Bell dopiero kilka dni temu rozgrał pierwszy sparing w barwach Anwilu.
Szukając zabezpieczenia na obwodzie trener Anwilu Przemysław Frasunkiewicz zdecydował się na dość nieszablonowe zagranie i zatrudnił trzeciego rozgrywającego – nowym graczem jego zespołu został Jakub Schenk.

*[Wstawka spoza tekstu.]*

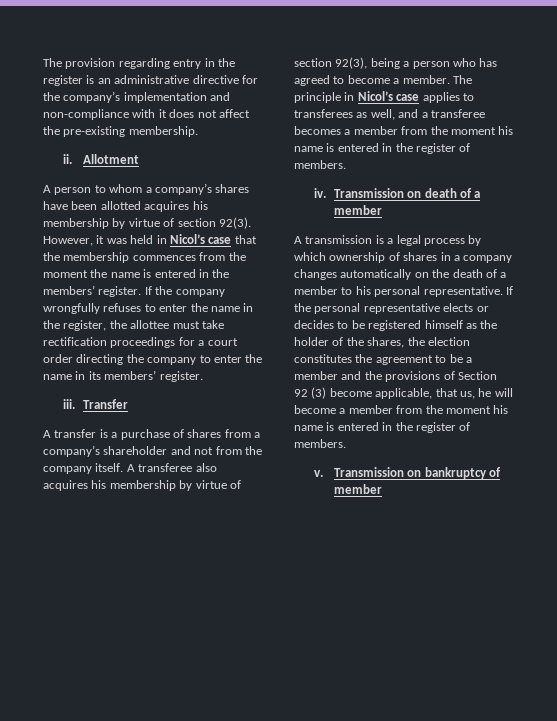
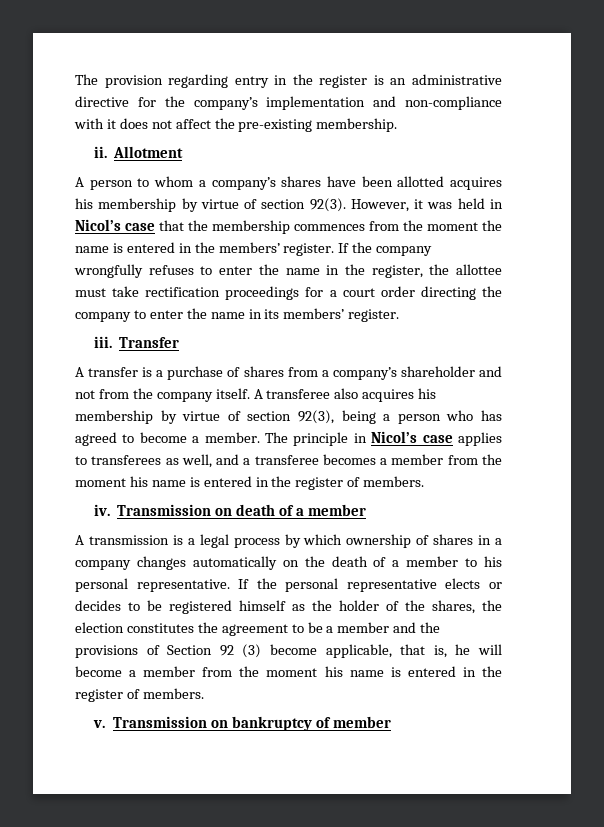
- If the personal representative elects or decides to be registered himself as the holder of the shares, the election constitutes the agreement to be a member and the provisions of Section 92 (3) become applicable, that us, he will become a member from the moment his name is entered in the register of members.
+ If the personal representative elects or decides to be registered himself as the holder of the shares, the election constitutes the agreement to be a member and the provisions of Section 92 (3) become applicable, that is, he will become a member from the moment his name is entered in the register of members.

Reprezentant Polski w lipcu zmagał się z rzadko spotykaną chorobą, w efekcie której ze względów na wątpliwości medyczne ze strony klubowych lekarzy w życie nigdy nie wszedł jego podpisany już wcześniej kontrakt z Legią. Koszykarz już kilkanaście dni, trenując pod okiem Igora Milicicia w Neapolu, zapewniał nas jednak, że wrócił do pełni zdrowia i po chorobie nie ma śladu.

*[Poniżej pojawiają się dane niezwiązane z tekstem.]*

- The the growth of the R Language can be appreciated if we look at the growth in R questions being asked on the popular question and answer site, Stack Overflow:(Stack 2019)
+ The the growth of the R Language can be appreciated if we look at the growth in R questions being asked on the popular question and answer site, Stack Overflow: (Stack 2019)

– Sztab szkoleniowy uznał, że wobec kontuzji Kamila Łączyńskiego zespół potrzebuje jeszcze jednego zawodnika, który będzie organizował grę. Ze strony Jakuba Schenka otrzymaliśmy wyniki badań, które potwierdzają, że jest zdrowy i gotowy do rywalizacji na pełnych obrotach. Ponadto pod okiem naszych lekarzy Kuba też przeszedł stosowne badania i jeszcze dziś rozpocznie treningi z zespołem. Podpisany kontrakt na dwa miesiące to sytuacja win-win dla obu stron: my zyskujemy gracza w obliczu absencji Kamila, a Kuba możliwość powrotu do gry – mówi na oficjalnej stronie Anwilu Łukasz Pszczółkowski, prezes klubu.

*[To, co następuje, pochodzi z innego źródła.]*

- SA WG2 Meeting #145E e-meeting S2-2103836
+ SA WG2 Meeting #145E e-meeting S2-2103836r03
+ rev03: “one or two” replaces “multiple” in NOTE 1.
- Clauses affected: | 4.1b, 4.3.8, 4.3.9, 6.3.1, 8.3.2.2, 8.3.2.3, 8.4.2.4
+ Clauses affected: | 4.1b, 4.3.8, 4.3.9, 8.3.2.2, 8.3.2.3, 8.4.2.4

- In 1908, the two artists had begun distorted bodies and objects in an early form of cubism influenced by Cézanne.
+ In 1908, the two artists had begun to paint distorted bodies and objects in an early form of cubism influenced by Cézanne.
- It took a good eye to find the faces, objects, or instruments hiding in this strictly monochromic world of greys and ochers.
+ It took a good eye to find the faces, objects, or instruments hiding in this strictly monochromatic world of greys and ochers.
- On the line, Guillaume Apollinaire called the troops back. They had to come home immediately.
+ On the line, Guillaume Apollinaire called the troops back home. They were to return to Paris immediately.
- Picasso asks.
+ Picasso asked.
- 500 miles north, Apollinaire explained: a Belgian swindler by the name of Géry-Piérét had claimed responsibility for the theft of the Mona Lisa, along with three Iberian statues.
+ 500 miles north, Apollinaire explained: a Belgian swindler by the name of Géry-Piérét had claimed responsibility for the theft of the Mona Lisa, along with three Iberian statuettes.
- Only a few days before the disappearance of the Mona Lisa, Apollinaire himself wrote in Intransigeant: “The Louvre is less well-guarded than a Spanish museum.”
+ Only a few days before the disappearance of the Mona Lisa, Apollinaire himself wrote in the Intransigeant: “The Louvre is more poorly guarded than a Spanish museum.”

– Zalety Jakuba są powszechnie znane w całym kraju. Pod względem charakterystyki przypomina Kamila Łączyńskiego – ma duże chęci do walki, bardzo dobrze broni i szybko odczytuje sytuację na parkiecie. To świetny koszykarz i wartościowe wzmocnienie. Jestem pewien, że szybko wdroży się w taktykę zespołu – dodaje trener Frasunkiewicz.
– Jestem bardzo szczęśliwy, że mam szansę dołączyć w tym momencie do Anwilu. Wiem, że klub ma duże ambicje i chcę pomóc w najlepszy możliwy sposób – komentuje sam Schenk.
Poprzedni sezon ten koszykarz też rozpoczynał z turbulencjami. Pierwszych kilka tygodni spędził w III lidze francuskiej. W sporych tarapatach znajdowała się wówczas drużyna Czarnych Słupsk. Reprezentant Polski dołączył do niej na początku grudnia. To była świetna decyzja – i dla niego, i dla zespołu prowadzonego przez Mantasa Cesnauskisa. Czarni zajęli ostatecznie szóste miejsce, a Schenk w każdym z 23 meczów zdobywał dla nich 12.2 punktu oraz 6.3 asysty.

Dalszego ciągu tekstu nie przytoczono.